:: What is expected ::
Set down the entries below exactly, leaving out all images.

[Itemized modification records]
#####

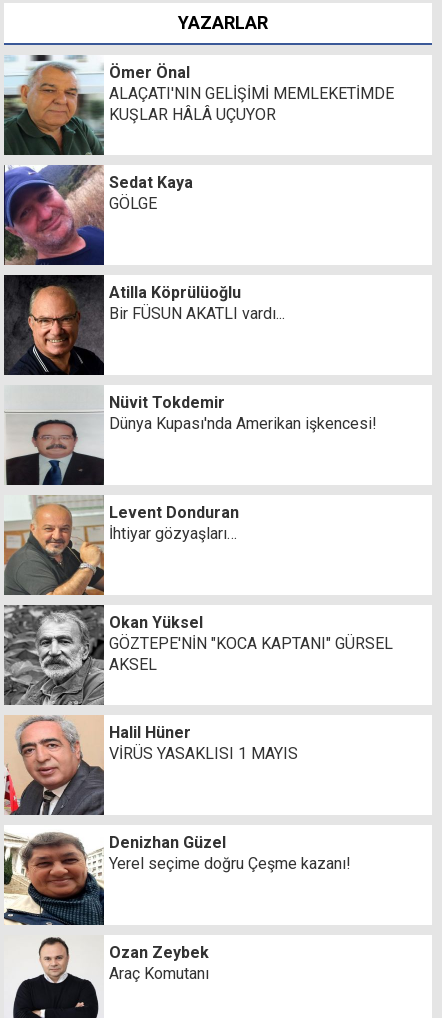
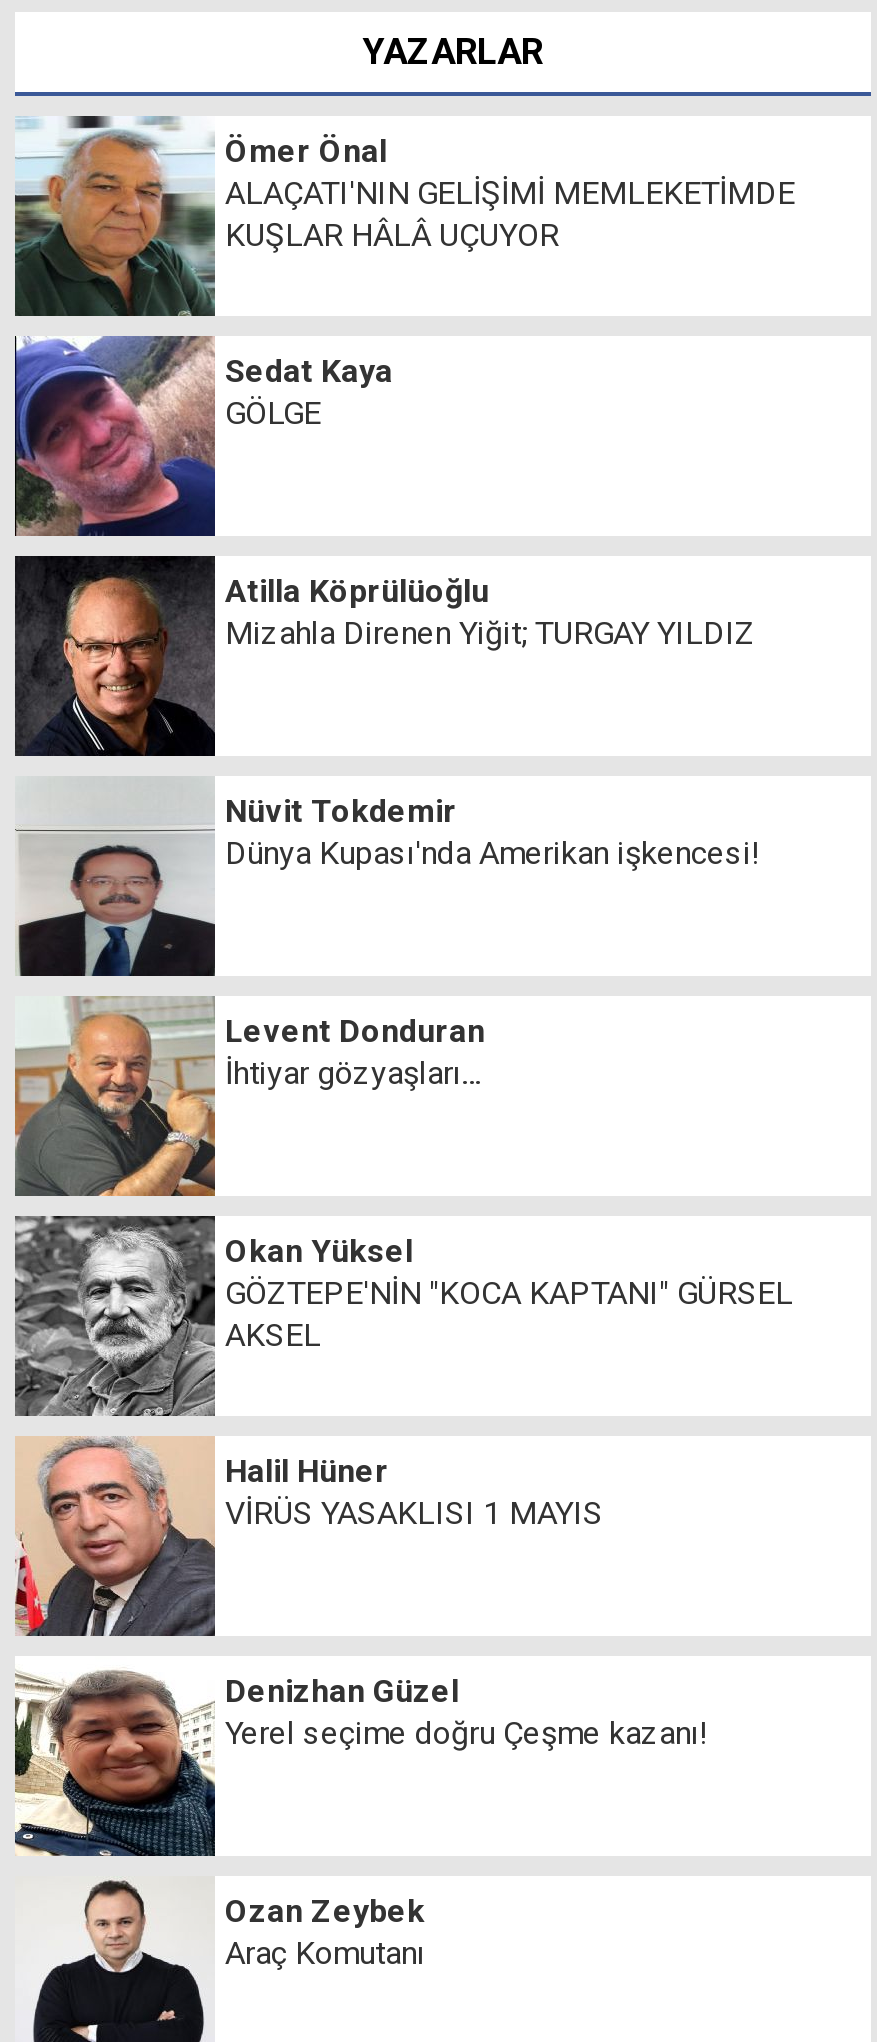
- Bir FÜSUN AKATLI vardı...
+ Mizahla Direnen Yiğit; TURGAY YILDIZ
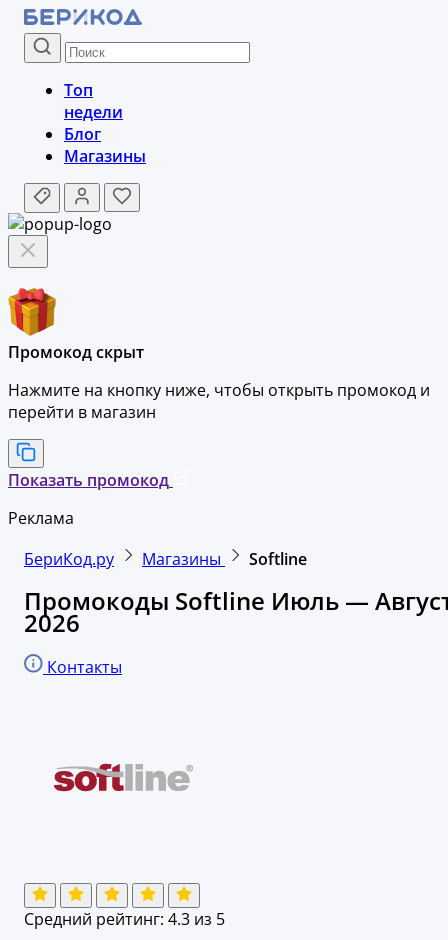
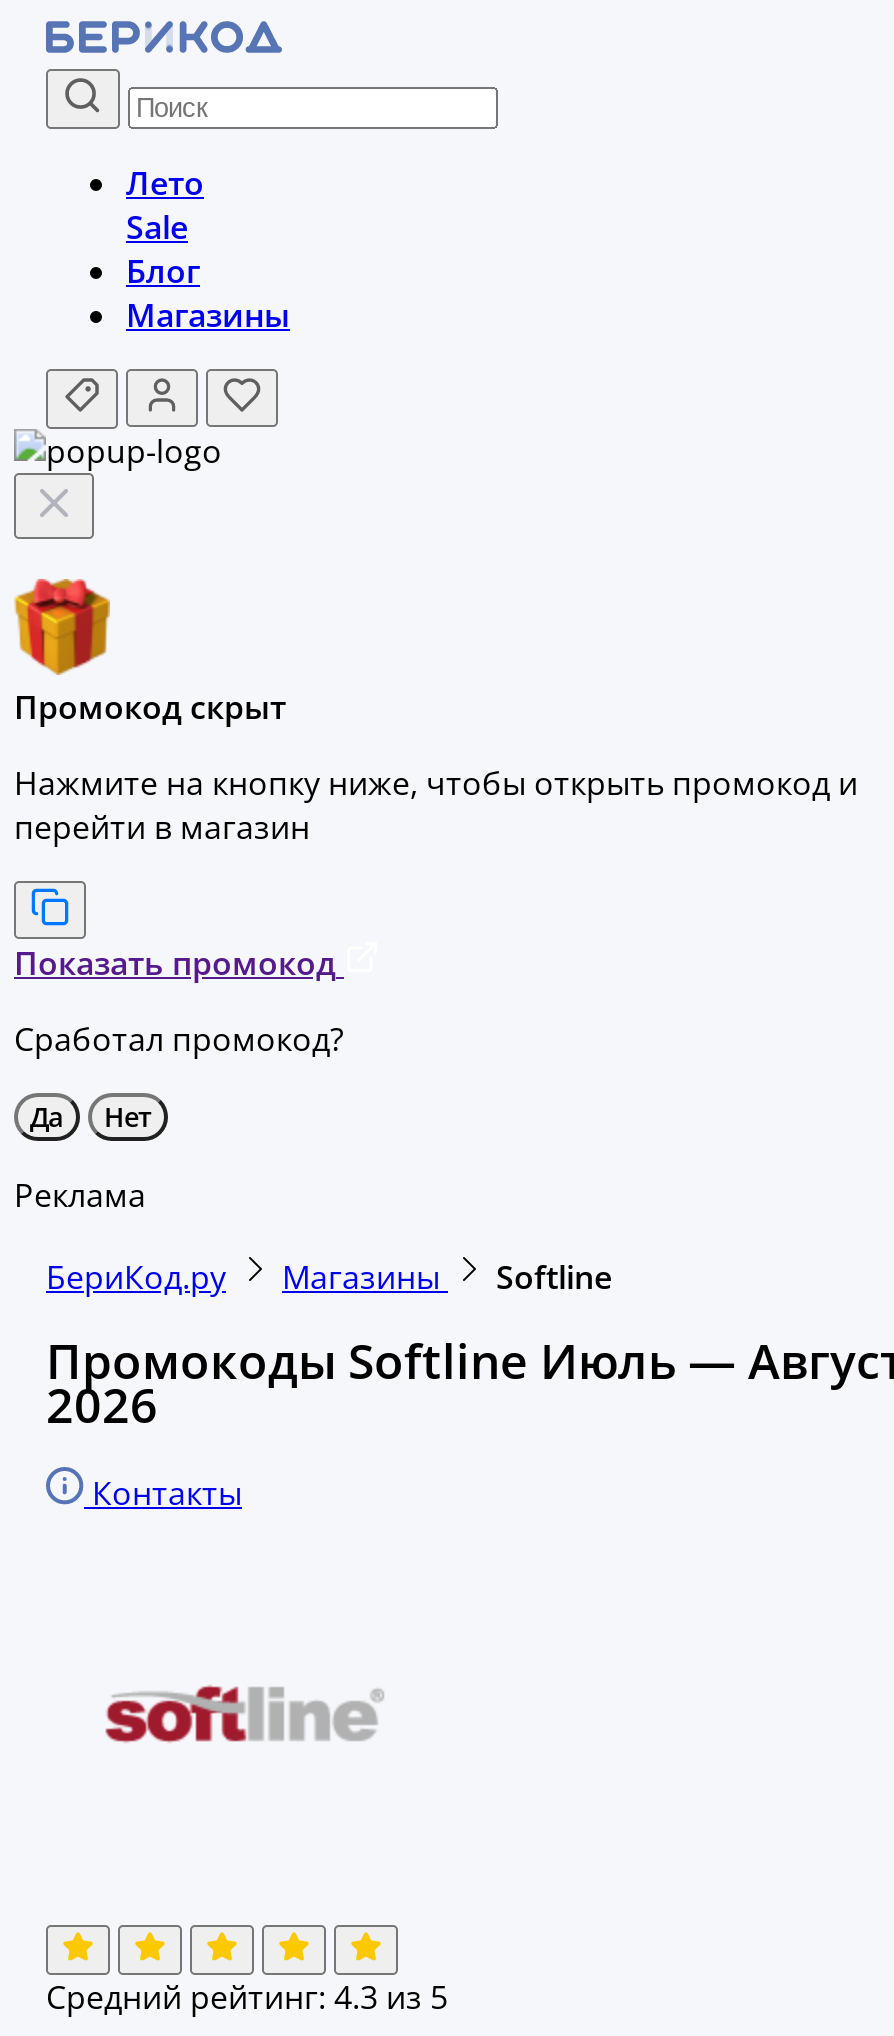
- Топ
- недели
+ Лето
+ Sale

+ Сработал промокод?
+ Да
+ Нет
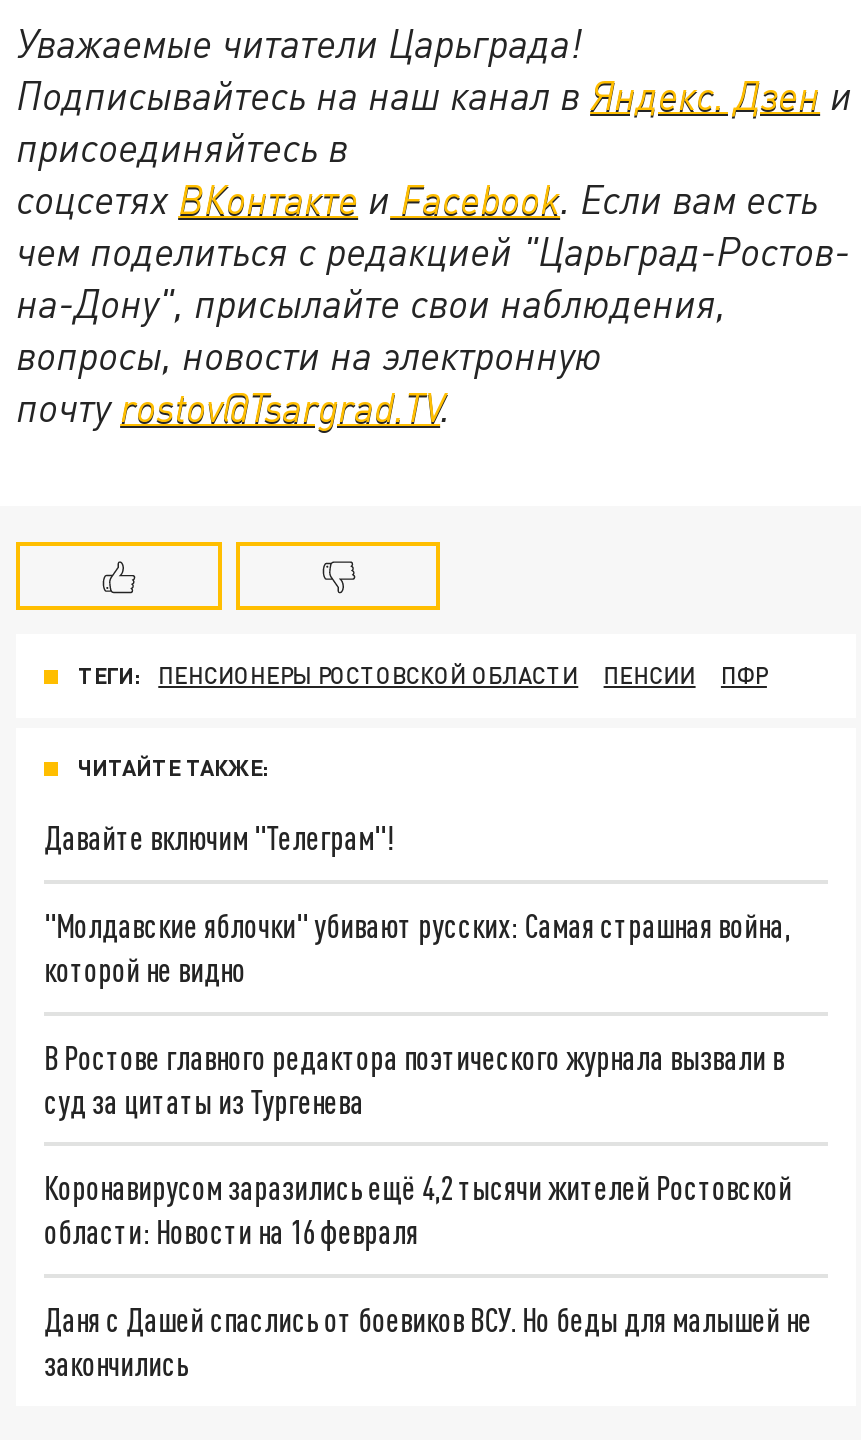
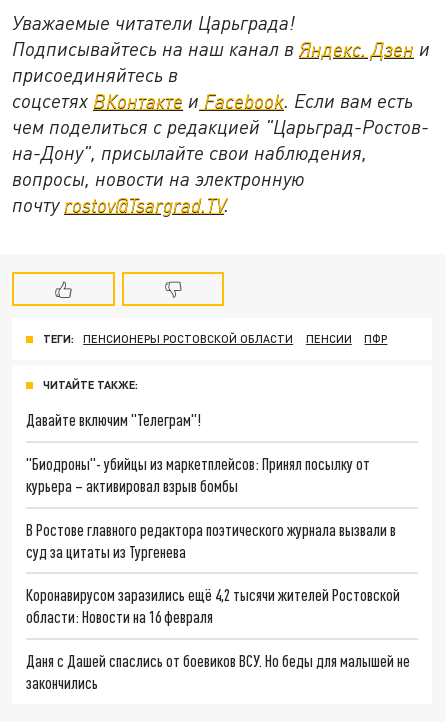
- "Молдавские яблочки" убивают русских: Самая страшная война,
- которой не видно
+ "Биодроны"- убийцы из маркетплейсов: Принял посылку от
+ курьера – активировал взрыв бомбы
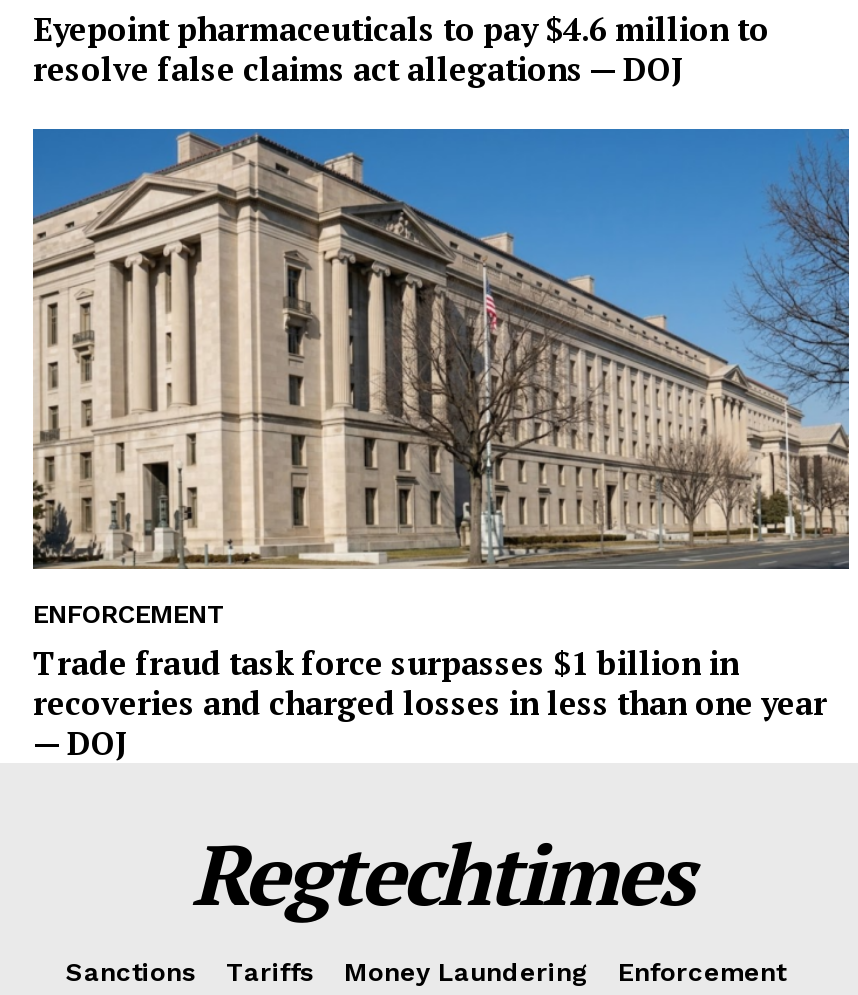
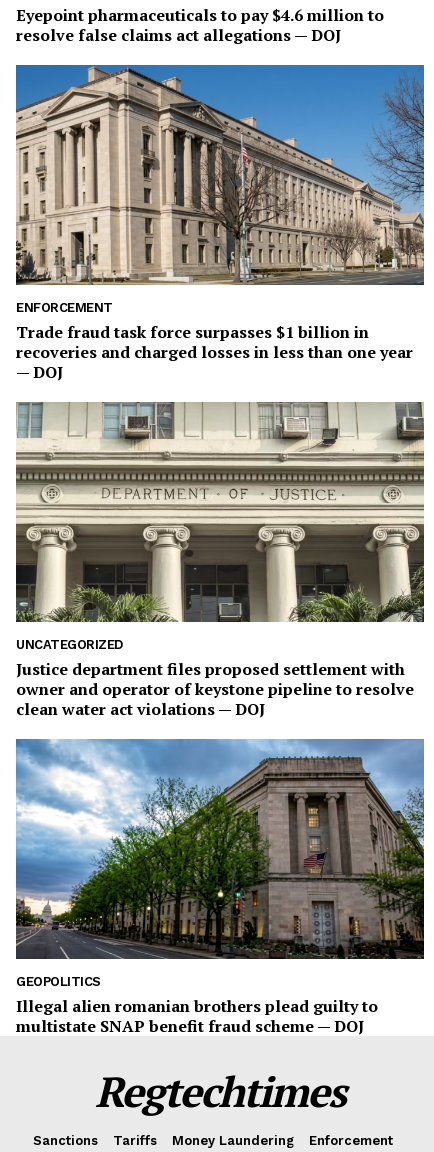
+ [image]
+ UNCATEGORIZED
+ Justice department files proposed settlement with
+ owner and operator of keystone pipeline to resolve
+ clean water act violations — DOJ

+ [image]
+ GEOPOLITICS
+ Illegal alien romanian brothers plead guilty to
+ multistate SNAP benefit fraud scheme — DOJ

#####

:: Solution to this exercise ::
- Bir FÜSUN AKATLI vardı...
+ Mizahla Direnen Yiğit; TURGAY YILDIZ
- Топ
- недели
+ Лето
+ Sale

+ Сработал промокод?
+ Да
+ Нет
- "Молдавские яблочки" убивают русских: Самая страшная война,
- которой не видно
+ "Биодроны"- убийцы из маркетплейсов: Принял посылку от
+ курьера – активировал взрыв бомбы
+ [image]
+ UNCATEGORIZED
+ Justice department files proposed settlement with
+ owner and operator of keystone pipeline to resolve
+ clean water act violations — DOJ

+ [image]
+ GEOPOLITICS
+ Illegal alien romanian brothers plead guilty to
+ multistate SNAP benefit fraud scheme — DOJ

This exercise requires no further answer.